Foto di Paolo Visone

Vivian Lamarque e il coraggio di innamorarsi, ad ogni età

Con leggerezza, la sua storia, niente affatto leggera, entra nei versi senza far rumore. È la cifra speciale di Vivian Lamarque, che abbiamo incontrato a Roma dove le è stato conferito il premio poesia Fondazione Roma, dopo aver ricevuto il premio Saba e molti altri riconoscimenti.

Vivian è una gentile signora che si muove nella vita come in un giardino, facendo attenzione al qui e ora, provvedendo agli imprevisti con la calma di chi è abituato a piantare semi e sa aspettare per la fioritura. Nata a Tesero, in provincia di Trento nel 1946 da madre valdese, ha un lungo cognome Provera Pellegrinelli Comba che ci parla della sua complessa vicenda umana: Pellegrinelli il nome della «madre di cuore», come dice lei, diversa da quella biologica che l’ha abbandonata; Provera cognome dell’amato padre adottivo Dante Provera, campione d’Italia di sollevamento pesi, morto quando lei aveva quattro anni; infine Comba, il più pesante, quello della madre che l’ha rifiutata e del nonno, pastore valdese, che per il suo ruolo ufficiale di uomo di Chiesa, non poteva accettare una nipote nata da un rapporto extraconiugale di sua figlia, precedentemente rimasta vedova.

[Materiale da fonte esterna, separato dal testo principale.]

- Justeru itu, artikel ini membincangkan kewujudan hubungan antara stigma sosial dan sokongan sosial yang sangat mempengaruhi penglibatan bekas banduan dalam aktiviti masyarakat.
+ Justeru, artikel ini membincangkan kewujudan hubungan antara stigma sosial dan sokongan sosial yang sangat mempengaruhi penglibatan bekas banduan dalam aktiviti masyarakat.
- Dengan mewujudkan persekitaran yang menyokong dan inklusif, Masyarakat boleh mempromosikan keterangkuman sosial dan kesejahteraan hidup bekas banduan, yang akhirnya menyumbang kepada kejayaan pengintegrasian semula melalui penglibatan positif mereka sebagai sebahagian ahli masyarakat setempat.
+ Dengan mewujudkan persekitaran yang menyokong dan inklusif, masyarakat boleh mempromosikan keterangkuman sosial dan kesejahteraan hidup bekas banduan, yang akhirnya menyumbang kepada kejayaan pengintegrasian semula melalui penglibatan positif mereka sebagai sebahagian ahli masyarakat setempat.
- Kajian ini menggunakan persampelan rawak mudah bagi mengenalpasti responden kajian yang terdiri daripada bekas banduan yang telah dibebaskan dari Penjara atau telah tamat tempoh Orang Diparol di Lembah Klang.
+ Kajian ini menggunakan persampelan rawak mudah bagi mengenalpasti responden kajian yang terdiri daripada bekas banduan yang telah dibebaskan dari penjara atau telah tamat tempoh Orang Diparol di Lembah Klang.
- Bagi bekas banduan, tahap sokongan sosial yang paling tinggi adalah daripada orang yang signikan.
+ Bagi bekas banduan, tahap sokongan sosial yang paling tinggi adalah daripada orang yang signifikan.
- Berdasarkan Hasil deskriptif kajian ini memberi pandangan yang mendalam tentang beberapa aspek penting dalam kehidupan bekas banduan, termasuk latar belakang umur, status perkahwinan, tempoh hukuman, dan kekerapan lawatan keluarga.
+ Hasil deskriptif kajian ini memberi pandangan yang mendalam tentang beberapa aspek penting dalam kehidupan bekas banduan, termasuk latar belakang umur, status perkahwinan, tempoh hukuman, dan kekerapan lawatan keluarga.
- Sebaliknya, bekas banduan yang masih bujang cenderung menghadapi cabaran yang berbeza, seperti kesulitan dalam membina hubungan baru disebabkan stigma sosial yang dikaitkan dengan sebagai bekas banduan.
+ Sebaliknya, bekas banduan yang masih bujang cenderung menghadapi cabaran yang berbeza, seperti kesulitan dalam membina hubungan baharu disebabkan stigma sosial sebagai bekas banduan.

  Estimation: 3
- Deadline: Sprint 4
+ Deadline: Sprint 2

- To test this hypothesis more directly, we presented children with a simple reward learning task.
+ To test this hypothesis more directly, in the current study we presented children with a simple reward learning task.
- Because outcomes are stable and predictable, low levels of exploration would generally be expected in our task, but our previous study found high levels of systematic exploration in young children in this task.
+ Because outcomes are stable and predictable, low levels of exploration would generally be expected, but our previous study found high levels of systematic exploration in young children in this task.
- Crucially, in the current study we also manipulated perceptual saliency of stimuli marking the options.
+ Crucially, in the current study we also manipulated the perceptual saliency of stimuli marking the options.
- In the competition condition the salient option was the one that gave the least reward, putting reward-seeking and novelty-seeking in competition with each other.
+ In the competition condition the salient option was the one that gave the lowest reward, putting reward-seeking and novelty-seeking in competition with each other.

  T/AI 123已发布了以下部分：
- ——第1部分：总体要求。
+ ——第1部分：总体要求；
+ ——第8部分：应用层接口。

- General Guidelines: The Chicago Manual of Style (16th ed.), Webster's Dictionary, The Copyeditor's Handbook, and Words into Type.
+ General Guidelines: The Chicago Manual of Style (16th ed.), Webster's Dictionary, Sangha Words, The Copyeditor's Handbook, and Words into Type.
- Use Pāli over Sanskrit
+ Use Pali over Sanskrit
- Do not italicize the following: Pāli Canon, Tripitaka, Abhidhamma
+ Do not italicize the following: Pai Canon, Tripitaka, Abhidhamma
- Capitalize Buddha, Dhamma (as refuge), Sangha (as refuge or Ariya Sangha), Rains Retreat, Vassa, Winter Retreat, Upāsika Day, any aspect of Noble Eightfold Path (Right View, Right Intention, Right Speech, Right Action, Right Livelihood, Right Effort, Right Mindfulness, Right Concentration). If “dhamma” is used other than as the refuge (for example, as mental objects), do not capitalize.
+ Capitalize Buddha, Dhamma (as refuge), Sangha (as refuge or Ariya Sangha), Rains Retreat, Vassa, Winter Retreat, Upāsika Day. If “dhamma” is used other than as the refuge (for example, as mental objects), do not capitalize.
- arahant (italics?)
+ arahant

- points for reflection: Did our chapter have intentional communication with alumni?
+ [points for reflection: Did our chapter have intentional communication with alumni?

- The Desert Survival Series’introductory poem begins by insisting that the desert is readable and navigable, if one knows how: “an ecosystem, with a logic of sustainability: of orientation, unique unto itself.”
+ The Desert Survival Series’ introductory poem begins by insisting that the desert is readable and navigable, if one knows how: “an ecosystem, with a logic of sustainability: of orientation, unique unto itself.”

Cresciuta in questo contesto Vivian Lamarque porta il nome del marito, il pittore Paolo Lamarque dal quale è separata, ma con cui ha mantenuto sempre un rapporto di affetto. Fu lui che, nel 1972, fece leggere al poeta Giovanni Raboni i primi versi della moglie, pubblicati subito sulla rivista letteraria Paragone, cui seguirono una lunga serie di libri e racconti, poesie, e anche favole per bambini. La vicenda umana cui abbiamo fatto cenno all’inizio, ha molti altri risvolti:a dieci anni, d’estate in colonia, la bambina venne a sapere per caso di essere stata adottata, perché qualcuno la chiama con il cognome di origine, Comba (poco tempo dopo troverà in una scatola delle lettere tra la famiglia d’origine e quella adottiva). Busserà alla porta della madre, ricevuta da una gelida e cortese accoglienza («mangiavo dormivo/facevo la brava bambina per conquistarti/“mammina”/corteggiamento vano/ a nove mesi mi hai preso per mano/ mi hai lasciata a Milano». Sono alcuni versi in cui il tono quasi ironico, fa venire in mente l’amaro senso di umorismo di certi autori e cantautori milanesi, maestri nel descrivere la sofferenza umana con la svirgolata finale tipica del clown triste. Cercherà anche il padre, preside di una scuola in trentino che si irriterà molto di esser stato “disturbato”.
Oggi dopo molti premi (Viareggio Opera prima, premio Bagutta, Morante ecc) Vivian Lamarque è poeta di fama, anche candidata alla prima edizione del premio Strega poesia.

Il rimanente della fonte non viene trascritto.